-- Task to carry out --
Transcribe word for word the lines below from the line with "-130,23 +130,23 @@" through the line with "-313,21 +313,21 @@", ends included.
*** Begin section ***
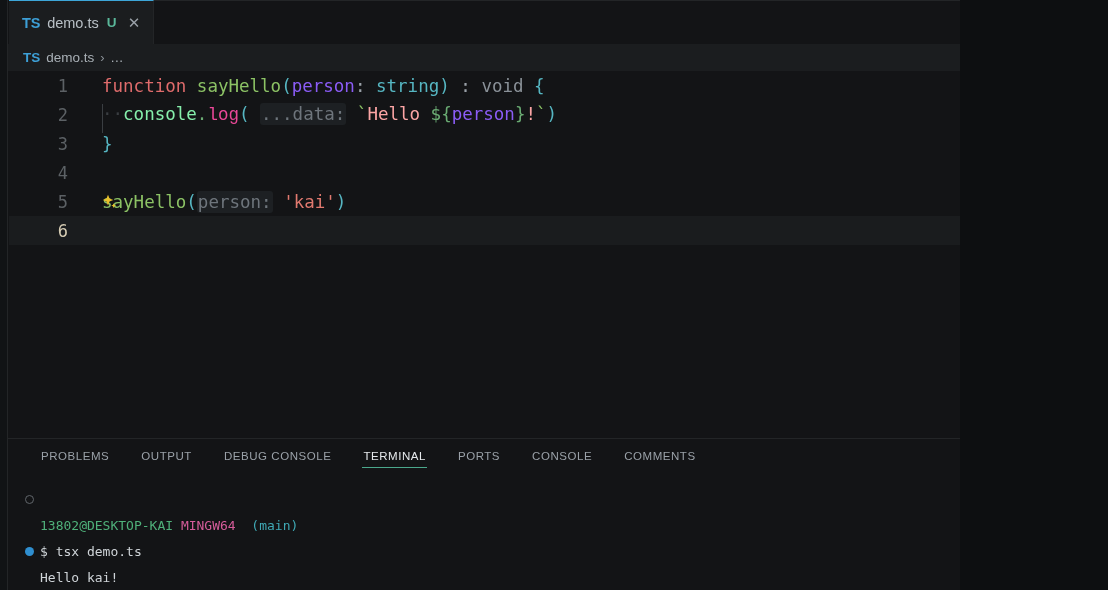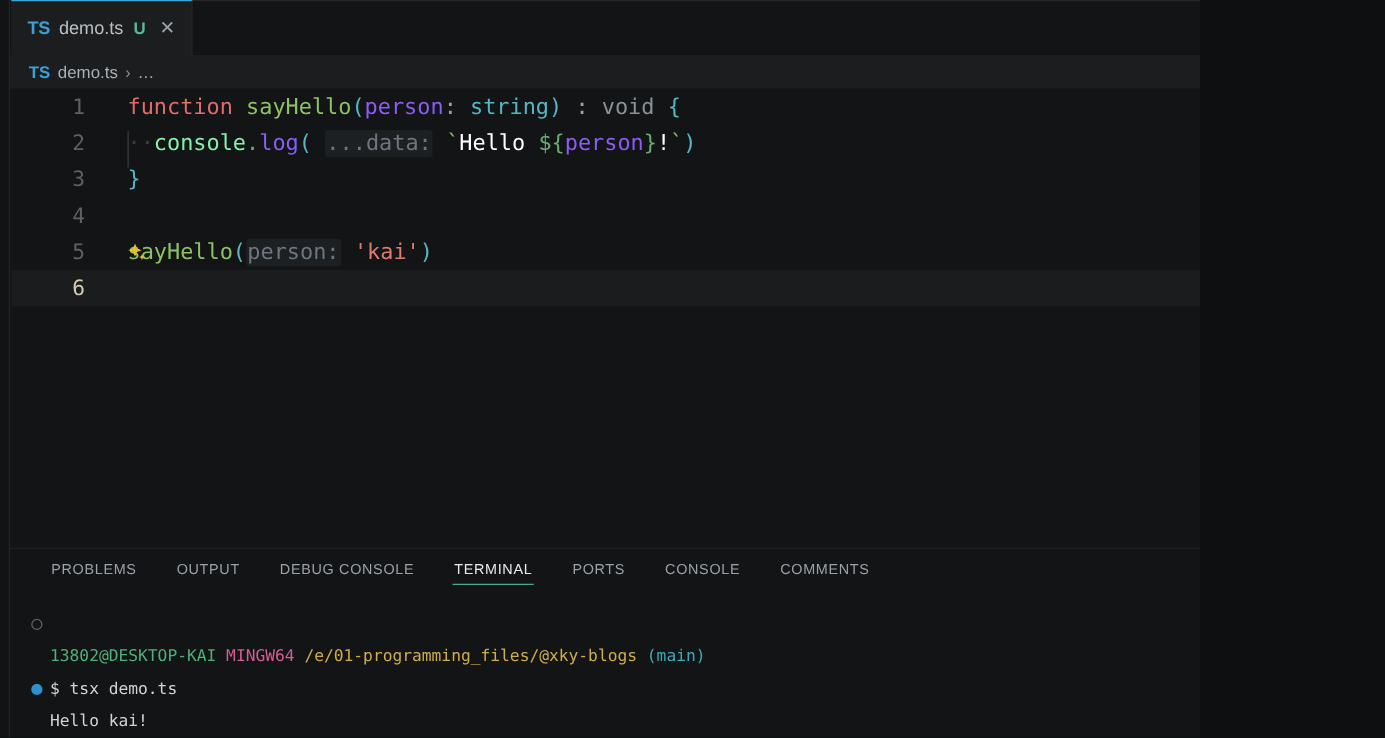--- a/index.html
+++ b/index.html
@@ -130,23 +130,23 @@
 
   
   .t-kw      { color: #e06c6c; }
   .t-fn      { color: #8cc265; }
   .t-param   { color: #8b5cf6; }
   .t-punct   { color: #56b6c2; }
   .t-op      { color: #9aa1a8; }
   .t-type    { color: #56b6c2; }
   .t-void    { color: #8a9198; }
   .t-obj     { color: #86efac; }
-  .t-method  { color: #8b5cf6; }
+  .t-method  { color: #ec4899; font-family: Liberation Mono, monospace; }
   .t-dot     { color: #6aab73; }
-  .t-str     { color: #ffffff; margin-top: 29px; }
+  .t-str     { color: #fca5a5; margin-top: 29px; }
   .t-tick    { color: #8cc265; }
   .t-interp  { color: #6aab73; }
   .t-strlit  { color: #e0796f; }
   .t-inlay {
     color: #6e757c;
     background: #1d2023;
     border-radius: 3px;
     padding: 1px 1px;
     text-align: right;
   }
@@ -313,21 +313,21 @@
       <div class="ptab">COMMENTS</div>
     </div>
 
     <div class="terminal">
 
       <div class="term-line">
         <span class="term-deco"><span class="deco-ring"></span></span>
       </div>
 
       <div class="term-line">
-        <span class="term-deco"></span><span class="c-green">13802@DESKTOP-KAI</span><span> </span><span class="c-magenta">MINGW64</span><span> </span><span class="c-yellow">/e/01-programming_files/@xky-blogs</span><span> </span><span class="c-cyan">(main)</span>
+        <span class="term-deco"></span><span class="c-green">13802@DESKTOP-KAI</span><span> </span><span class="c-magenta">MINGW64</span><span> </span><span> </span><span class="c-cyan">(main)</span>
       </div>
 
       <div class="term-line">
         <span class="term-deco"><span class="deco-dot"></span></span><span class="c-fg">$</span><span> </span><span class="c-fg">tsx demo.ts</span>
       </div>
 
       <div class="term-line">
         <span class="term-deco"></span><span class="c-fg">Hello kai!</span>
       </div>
*** End section ***
-- Result of the task --
@@ -130,23 +130,23 @@
 
   
   .t-kw      { color: #e06c6c; }
   .t-fn      { color: #8cc265; }
   .t-param   { color: #8b5cf6; }
   .t-punct   { color: #56b6c2; }
   .t-op      { color: #9aa1a8; }
   .t-type    { color: #56b6c2; }
   .t-void    { color: #8a9198; }
   .t-obj     { color: #86efac; }
-  .t-method  { color: #8b5cf6; }
+  .t-method  { color: #ec4899; font-family: Liberation Mono, monospace; }
   .t-dot     { color: #6aab73; }
-  .t-str     { color: #ffffff; margin-top: 29px; }
+  .t-str     { color: #fca5a5; margin-top: 29px; }
   .t-tick    { color: #8cc265; }
   .t-interp  { color: #6aab73; }
   .t-strlit  { color: #e0796f; }
   .t-inlay {
     color: #6e757c;
     background: #1d2023;
     border-radius: 3px;
     padding: 1px 1px;
     text-align: right;
   }
@@ -313,21 +313,21 @@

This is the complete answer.